Director Bruce Longworth coaxes a similarly uncluttered performance out of his cast. The diction is sharp and lucid throughout, the language precise. Jones appropriately leads the way on this front, his voice a smooth and powerful instrument that commands attention. Justin Blanchard brings a satisfyingly oleaginous luster to Iago's grand plan of revenge and destruction. His obsequious declarations of piety and concern for Othello's well-being and his smooth conniving with Roderigo (Rudi Utter) give way to chilly monologues in which he reveals his true plans to the audience. Blanchard forges a cold, loathsome hunger at the center of Iago that's palpable even from the cheap seats.
But in the second act, as Iago's plot slithers through Othello's mind and dupes him into terrible choice after terrible choice, Jones often mistakes shouting for emotion. It makes sense as an outward sign of the breakdown of the professional soldier's discipline and self-control, but as the play progresses and the shouting gets louder, you wish he'd use it more judiciously.

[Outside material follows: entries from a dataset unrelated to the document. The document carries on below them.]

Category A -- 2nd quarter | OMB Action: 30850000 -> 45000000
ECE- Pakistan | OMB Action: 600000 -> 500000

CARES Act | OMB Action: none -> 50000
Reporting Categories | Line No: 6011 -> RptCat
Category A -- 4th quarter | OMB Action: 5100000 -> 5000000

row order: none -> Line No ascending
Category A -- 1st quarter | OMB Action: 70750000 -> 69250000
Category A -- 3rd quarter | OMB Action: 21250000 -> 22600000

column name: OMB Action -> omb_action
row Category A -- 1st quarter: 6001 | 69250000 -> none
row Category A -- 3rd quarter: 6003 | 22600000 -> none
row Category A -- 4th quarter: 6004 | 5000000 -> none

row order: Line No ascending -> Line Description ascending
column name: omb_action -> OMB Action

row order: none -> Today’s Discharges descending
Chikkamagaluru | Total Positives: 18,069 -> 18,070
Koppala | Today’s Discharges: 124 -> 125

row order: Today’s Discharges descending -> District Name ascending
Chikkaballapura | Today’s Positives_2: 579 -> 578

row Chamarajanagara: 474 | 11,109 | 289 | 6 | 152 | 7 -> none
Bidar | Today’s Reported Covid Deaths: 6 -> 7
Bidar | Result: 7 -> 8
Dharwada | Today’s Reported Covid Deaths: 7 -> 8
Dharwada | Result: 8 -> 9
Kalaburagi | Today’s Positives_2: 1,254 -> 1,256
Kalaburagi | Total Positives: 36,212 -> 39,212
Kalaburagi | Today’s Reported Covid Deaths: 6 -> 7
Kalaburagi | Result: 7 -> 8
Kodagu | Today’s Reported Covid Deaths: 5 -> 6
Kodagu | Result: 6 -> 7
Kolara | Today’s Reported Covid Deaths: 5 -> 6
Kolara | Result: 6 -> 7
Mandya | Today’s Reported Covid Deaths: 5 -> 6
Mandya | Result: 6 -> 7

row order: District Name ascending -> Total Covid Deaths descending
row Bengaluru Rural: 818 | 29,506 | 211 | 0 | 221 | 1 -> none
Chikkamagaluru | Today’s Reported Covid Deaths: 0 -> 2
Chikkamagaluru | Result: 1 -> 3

More than the shouting, what undoes all the good work is the standing around and declaiming. Actors in the background stand motionless during great swaths of dialogue as the leads hit their marks, perform their lines and then reset at another point to do it again. Each performer appears to be in his own self-contained bubble, keeping distance from the others so assiduously that it becomes distracting. For much of the evening, it's like watching a radio play — easy on the ears but numbing to the eyes.
Joshua Thomas is free of this lethargy, as his Cassio strides and gestures and performs for the immense outdoor amphitheater. Even from the very back of Shakespeare Glen it's obvious when Cassio is onstage: He's the one talking and moving, a genuine man of action among these listless nobles and soldiers.
Heather Wood brings a welcome but too-brief kinetic interlude during her death scene. Here is a Desdemona who fights back, screaming and grunting and trying to overpower a man who is in this moment the vile beast Iago accuses him of being. And in that flurry of straining limbs and strangled cries, we see something that's not on the page but only comes to life on stage: tragedy writ in human-scale all-caps as an honorable, loving man kills honor and love. Is Desdemona fighting to save herself, or does she wage her desperate battle to win her love's soul back from the brink of damnation? And then Desdemona fades, and Othello sees it too, and too late.